Por ejemplo, supongamos que en nuestro mundo no había elefantes. Pues bien, después de leer uno de esos cables, titulado Elephants and Biofuel don’t blend, nuestro horizonte se puebla de paquidermos. Y no parecen felices. Tal vez no era esa la misión del empleado de la embajada americana en Addis Abeba (Etiopía), pero su cable resume, codifica, etiqueta y difunde uno de los conflictos centrales de la cultura contemporánea: el que enfrenta en el seno de las políticas de desarrollo a los partidarios de la conservación y a los de la inversión económica.
Porque en el cuerno de Africa no todo es hambre; también está la voracidad. El insaciable apetito de los inversores en el (nuevo) ‘oro verde’: los biocombustibles.
La historia contada en el cable empieza con el (pen)último de aquellos exóticos emperadores de muchos países africanos: Haile Selassie. En 1970 creó una reserva para elefantes en Oromía, una de las nueve regiones etíopes. La zona es una de las capitales de la hambruna en el denominado Cuerno de África. Pero aquí hablamos de voracidad.
En 2007, una compañía alemano-israelí Flora EcoPower (actualmente transformada en Acazis AG) lograba el apoyo del gobierno etíope para destinar miles de hectáreas al cultivo de ricino destinado a la elaboración de biocombustible. Puede que esto fuese una inversión ‘limpia’, no sólo por su destino energético. Puede que la población acabara beneficiándose del impulso industrial, económico y comercial en la zona. Hasta puede que a los elefantes les guste comer ricino, si les dejan. Pero la cosa no acabó bien.
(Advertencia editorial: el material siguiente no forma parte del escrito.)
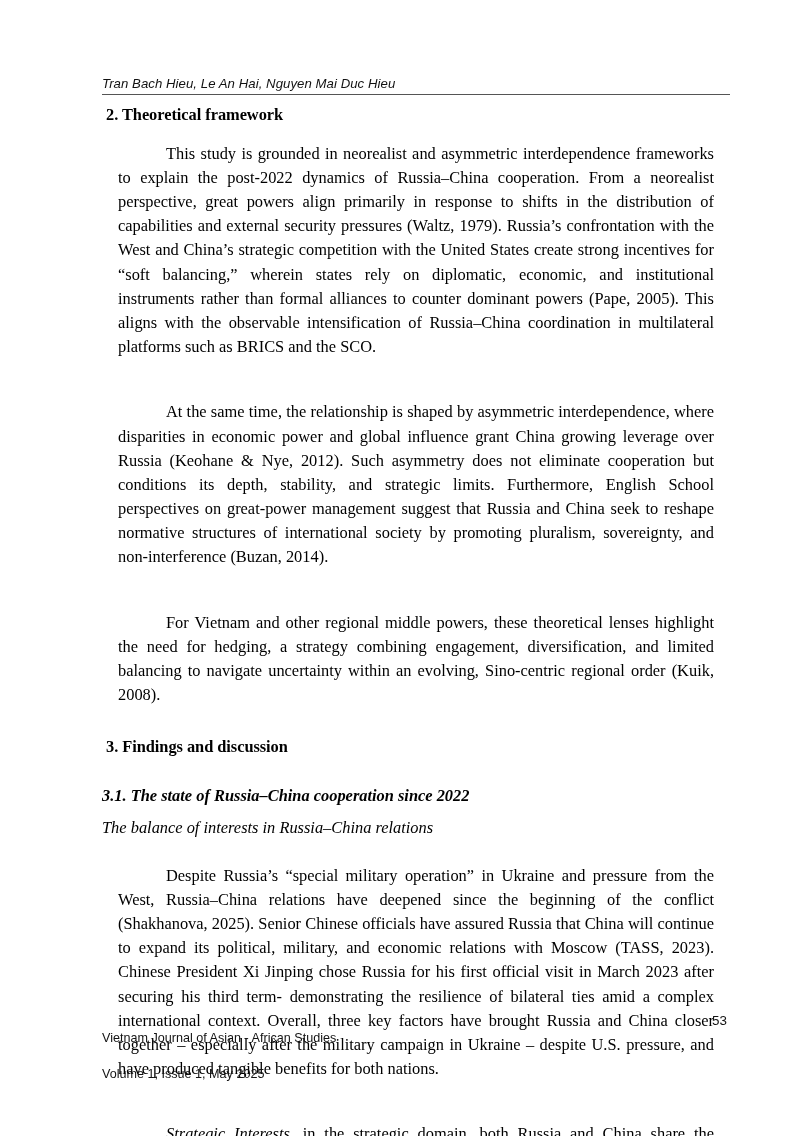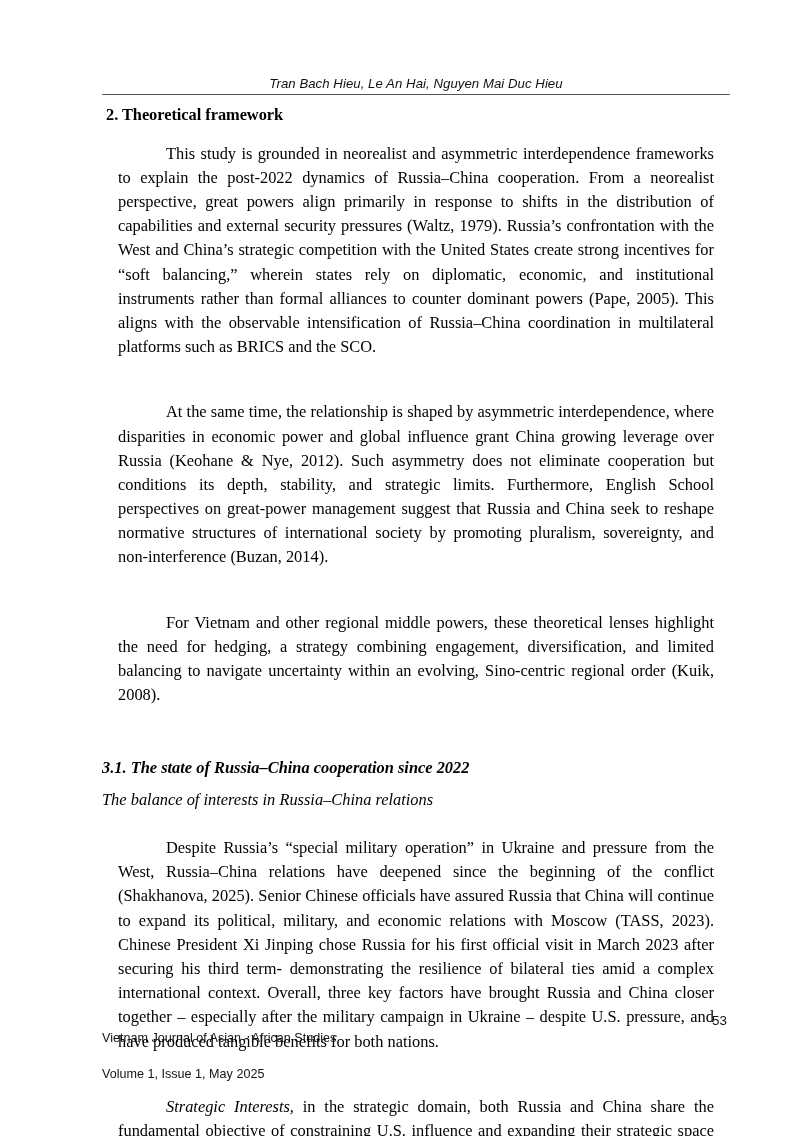"Tran Bach Hieu, Le An" .running-head { text-align: center -> left }
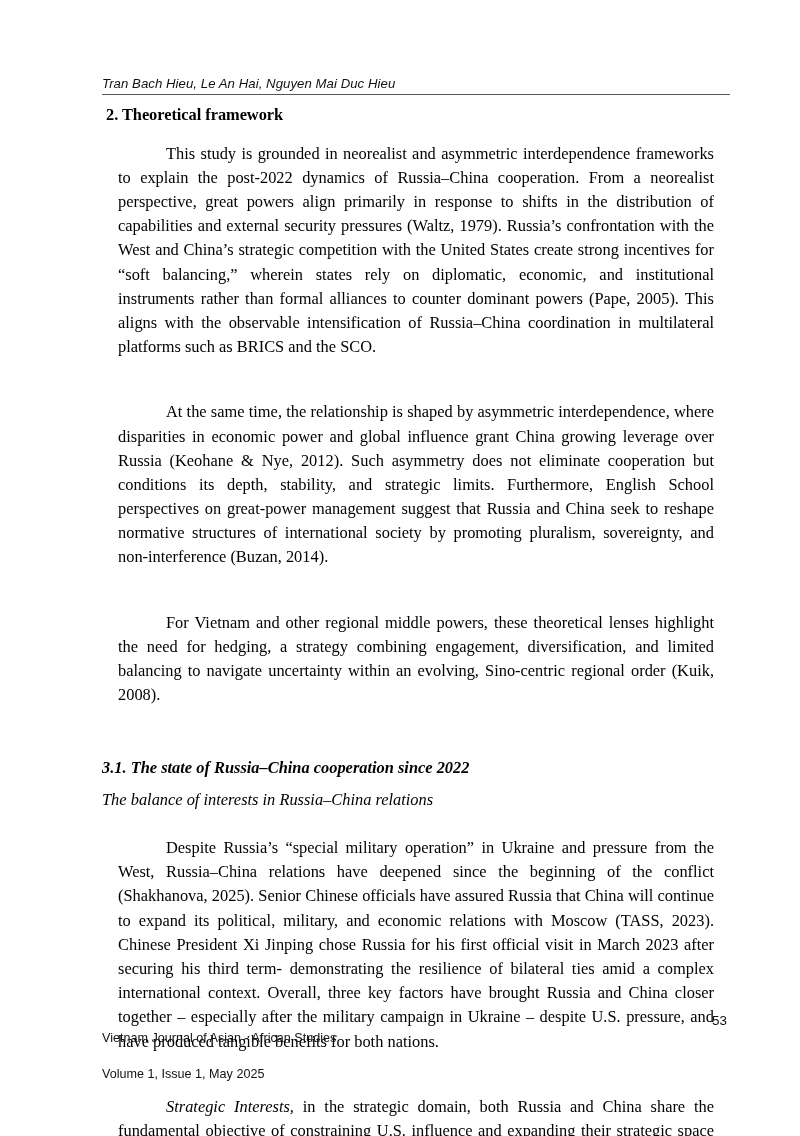"3. Findings and discussion" h2.section-heading { html: none -> <h2>3. Findings and discussion</h2> }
El caso es que el nuevo ‘flower power’ de Acazis AG se dio de narices con un problema financiero, que sumar a los (previsibles) problemas ambientales: al parecer las superficies destinadas al cultivo de ricino superaban las zonas previstas e invadían el hábitat de los últimos elefantes etíopes que el emperador Selassie había querido proteger.
Acazis AG es una compañía moderna. Mueven sus estrategias de comunicación con la precisión esperable: publican entrevistas imparciales tras pasar por maquillaje y manicura, intentando demostrar que el nuevo dios ha llegado: es la hora de la salvación para Etiopía. Sin embargo, sus empleados sobre el terreno seguían sin cobrar, las facturas sin pagar, etc. etc.
Dicen que los elefantes tienen una gran memoria. Es posible que alguno de ellos recuerde el nombre del viejo emperador que tanto inspiraba a Bob Marley. A los humanos, en cambio, nos basta con retener la regla nemotécnica que un empleado de la embajada convirtió en máxima: Elephants and biofuel don’t blend.